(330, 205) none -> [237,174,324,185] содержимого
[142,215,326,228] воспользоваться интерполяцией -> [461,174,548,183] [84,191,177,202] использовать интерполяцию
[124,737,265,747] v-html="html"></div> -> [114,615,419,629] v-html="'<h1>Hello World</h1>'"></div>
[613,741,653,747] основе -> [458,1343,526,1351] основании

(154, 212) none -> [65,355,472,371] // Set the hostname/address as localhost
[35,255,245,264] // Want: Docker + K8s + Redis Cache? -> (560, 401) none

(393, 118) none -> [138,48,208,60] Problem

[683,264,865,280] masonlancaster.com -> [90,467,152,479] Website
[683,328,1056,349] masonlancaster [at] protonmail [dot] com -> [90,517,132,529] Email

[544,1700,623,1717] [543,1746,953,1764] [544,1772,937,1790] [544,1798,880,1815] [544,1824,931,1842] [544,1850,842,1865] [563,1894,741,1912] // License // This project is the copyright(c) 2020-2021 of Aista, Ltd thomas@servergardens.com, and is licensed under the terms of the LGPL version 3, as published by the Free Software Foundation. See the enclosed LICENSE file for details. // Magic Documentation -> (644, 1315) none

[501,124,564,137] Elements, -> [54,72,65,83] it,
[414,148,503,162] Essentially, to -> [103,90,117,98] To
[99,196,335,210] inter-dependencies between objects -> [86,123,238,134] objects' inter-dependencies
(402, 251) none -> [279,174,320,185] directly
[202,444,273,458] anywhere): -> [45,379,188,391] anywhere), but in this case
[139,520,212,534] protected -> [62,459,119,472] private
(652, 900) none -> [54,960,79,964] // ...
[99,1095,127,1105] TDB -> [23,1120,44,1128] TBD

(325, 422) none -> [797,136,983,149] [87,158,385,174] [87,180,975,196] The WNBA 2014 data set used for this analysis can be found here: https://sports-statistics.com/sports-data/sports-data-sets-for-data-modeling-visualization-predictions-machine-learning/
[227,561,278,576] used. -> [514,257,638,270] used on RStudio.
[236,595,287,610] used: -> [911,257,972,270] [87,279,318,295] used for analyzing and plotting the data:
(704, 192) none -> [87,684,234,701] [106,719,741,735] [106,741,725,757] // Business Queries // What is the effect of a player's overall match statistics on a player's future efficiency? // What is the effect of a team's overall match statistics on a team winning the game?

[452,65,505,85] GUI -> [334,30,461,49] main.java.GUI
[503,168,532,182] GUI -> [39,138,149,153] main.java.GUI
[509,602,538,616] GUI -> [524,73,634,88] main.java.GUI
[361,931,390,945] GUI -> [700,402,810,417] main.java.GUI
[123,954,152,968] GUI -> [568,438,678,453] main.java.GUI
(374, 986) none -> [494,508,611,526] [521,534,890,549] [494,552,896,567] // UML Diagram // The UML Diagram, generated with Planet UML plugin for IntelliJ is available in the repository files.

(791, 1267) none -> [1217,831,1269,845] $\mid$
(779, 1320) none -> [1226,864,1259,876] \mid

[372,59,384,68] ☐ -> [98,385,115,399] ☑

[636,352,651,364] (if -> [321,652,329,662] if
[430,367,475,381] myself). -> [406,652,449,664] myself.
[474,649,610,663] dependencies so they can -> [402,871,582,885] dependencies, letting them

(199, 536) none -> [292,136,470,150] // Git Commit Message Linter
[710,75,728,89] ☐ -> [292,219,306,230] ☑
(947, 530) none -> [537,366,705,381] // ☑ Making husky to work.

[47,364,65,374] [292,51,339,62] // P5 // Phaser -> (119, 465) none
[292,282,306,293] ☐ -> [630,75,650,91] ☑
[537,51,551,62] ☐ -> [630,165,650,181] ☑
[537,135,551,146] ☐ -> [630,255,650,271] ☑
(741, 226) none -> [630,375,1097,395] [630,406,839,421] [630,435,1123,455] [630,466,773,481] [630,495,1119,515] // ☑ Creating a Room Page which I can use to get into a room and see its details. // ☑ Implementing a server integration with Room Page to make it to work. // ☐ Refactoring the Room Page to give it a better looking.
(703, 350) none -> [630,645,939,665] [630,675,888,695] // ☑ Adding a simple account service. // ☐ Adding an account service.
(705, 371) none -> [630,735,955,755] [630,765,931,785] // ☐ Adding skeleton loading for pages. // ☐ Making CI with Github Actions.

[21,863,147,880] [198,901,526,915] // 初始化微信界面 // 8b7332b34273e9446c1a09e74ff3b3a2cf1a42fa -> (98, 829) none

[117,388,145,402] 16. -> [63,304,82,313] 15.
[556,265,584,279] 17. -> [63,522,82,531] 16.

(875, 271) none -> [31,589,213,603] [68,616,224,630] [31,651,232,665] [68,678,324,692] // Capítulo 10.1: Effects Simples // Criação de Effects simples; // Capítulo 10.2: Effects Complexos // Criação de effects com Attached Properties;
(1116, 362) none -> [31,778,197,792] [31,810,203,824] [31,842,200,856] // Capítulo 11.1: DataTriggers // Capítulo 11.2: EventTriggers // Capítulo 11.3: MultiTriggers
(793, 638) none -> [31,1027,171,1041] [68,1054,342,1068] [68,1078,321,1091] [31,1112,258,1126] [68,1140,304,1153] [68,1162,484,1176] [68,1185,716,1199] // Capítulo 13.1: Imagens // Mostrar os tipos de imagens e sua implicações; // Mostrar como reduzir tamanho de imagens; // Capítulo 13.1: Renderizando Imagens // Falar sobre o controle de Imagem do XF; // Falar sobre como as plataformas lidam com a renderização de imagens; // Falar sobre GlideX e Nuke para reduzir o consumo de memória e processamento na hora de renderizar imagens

--*--

▸ EXERCISE INSTRUCTIONS:
Write out the material above exactly and in full.

▸ WRITTEN RESPONSE:
(330, 205) none -> [237,174,324,185] содержимого
[142,215,326,228] воспользоваться интерполяцией -> [461,174,548,183] [84,191,177,202] использовать интерполяцию
[124,737,265,747] v-html="html"></div> -> [114,615,419,629] v-html="'<h1>Hello World</h1>'"></div>
[613,741,653,747] основе -> [458,1343,526,1351] основании

(154, 212) none -> [65,355,472,371] // Set the hostname/address as localhost
[35,255,245,264] // Want: Docker + K8s + Redis Cache? -> (560, 401) none

(393, 118) none -> [138,48,208,60] Problem

[683,264,865,280] masonlancaster.com -> [90,467,152,479] Website
[683,328,1056,349] masonlancaster [at] protonmail [dot] com -> [90,517,132,529] Email

[544,1700,623,1717] [543,1746,953,1764] [544,1772,937,1790] [544,1798,880,1815] [544,1824,931,1842] [544,1850,842,1865] [563,1894,741,1912] // License // This project is the copyright(c) 2020-2021 of Aista, Ltd thomas@servergardens.com, and is licensed under the terms of the LGPL version 3, as published by the Free Software Foundation. See the enclosed LICENSE file for details. // Magic Documentation -> (644, 1315) none

[501,124,564,137] Elements, -> [54,72,65,83] it,
[414,148,503,162] Essentially, to -> [103,90,117,98] To
[99,196,335,210] inter-dependencies between objects -> [86,123,238,134] objects' inter-dependencies
(402, 251) none -> [279,174,320,185] directly
[202,444,273,458] anywhere): -> [45,379,188,391] anywhere), but in this case
[139,520,212,534] protected -> [62,459,119,472] private
(652, 900) none -> [54,960,79,964] // ...
[99,1095,127,1105] TDB -> [23,1120,44,1128] TBD

(325, 422) none -> [797,136,983,149] [87,158,385,174] [87,180,975,196] The WNBA 2014 data set used for this analysis can be found here: https://sports-statistics.com/sports-data/sports-data-sets-for-data-modeling-visualization-predictions-machine-learning/
[227,561,278,576] used. -> [514,257,638,270] used on RStudio.
[236,595,287,610] used: -> [911,257,972,270] [87,279,318,295] used for analyzing and plotting the data:
(704, 192) none -> [87,684,234,701] [106,719,741,735] [106,741,725,757] // Business Queries // What is the effect of a player's overall match statistics on a player's future efficiency? // What is the effect of a team's overall match statistics on a team winning the game?

[452,65,505,85] GUI -> [334,30,461,49] main.java.GUI
[503,168,532,182] GUI -> [39,138,149,153] main.java.GUI
[509,602,538,616] GUI -> [524,73,634,88] main.java.GUI
[361,931,390,945] GUI -> [700,402,810,417] main.java.GUI
[123,954,152,968] GUI -> [568,438,678,453] main.java.GUI
(374, 986) none -> [494,508,611,526] [521,534,890,549] [494,552,896,567] // UML Diagram // The UML Diagram, generated with Planet UML plugin for IntelliJ is available in the repository files.

(791, 1267) none -> [1217,831,1269,845] $\mid$
(779, 1320) none -> [1226,864,1259,876] \mid

[372,59,384,68] ☐ -> [98,385,115,399] ☑

[636,352,651,364] (if -> [321,652,329,662] if
[430,367,475,381] myself). -> [406,652,449,664] myself.
[474,649,610,663] dependencies so they can -> [402,871,582,885] dependencies, letting them

(199, 536) none -> [292,136,470,150] // Git Commit Message Linter
[710,75,728,89] ☐ -> [292,219,306,230] ☑
(947, 530) none -> [537,366,705,381] // ☑ Making husky to work.

[47,364,65,374] [292,51,339,62] // P5 // Phaser -> (119, 465) none
[292,282,306,293] ☐ -> [630,75,650,91] ☑
[537,51,551,62] ☐ -> [630,165,650,181] ☑
[537,135,551,146] ☐ -> [630,255,650,271] ☑
(741, 226) none -> [630,375,1097,395] [630,406,839,421] [630,435,1123,455] [630,466,773,481] [630,495,1119,515] // ☑ Creating a Room Page which I can use to get into a room and see its details. // ☑ Implementing a server integration with Room Page to make it to work. // ☐ Refactoring the Room Page to give it a better looking.
(703, 350) none -> [630,645,939,665] [630,675,888,695] // ☑ Adding a simple account service. // ☐ Adding an account service.
(705, 371) none -> [630,735,955,755] [630,765,931,785] // ☐ Adding skeleton loading for pages. // ☐ Making CI with Github Actions.

[21,863,147,880] [198,901,526,915] // 初始化微信界面 // 8b7332b34273e9446c1a09e74ff3b3a2cf1a42fa -> (98, 829) none

[117,388,145,402] 16. -> [63,304,82,313] 15.
[556,265,584,279] 17. -> [63,522,82,531] 16.

(875, 271) none -> [31,589,213,603] [68,616,224,630] [31,651,232,665] [68,678,324,692] // Capítulo 10.1: Effects Simples // Criação de Effects simples; // Capítulo 10.2: Effects Complexos // Criação de effects com Attached Properties;
(1116, 362) none -> [31,778,197,792] [31,810,203,824] [31,842,200,856] // Capítulo 11.1: DataTriggers // Capítulo 11.2: EventTriggers // Capítulo 11.3: MultiTriggers
(793, 638) none -> [31,1027,171,1041] [68,1054,342,1068] [68,1078,321,1091] [31,1112,258,1126] [68,1140,304,1153] [68,1162,484,1176] [68,1185,716,1199] // Capítulo 13.1: Imagens // Mostrar os tipos de imagens e sua implicações; // Mostrar como reduzir tamanho de imagens; // Capítulo 13.1: Renderizando Imagens // Falar sobre o controle de Imagem do XF; // Falar sobre como as plataformas lidam com a renderização de imagens; // Falar sobre GlideX e Nuke para reduzir o consumo de memória e processamento na hora de renderizar imagens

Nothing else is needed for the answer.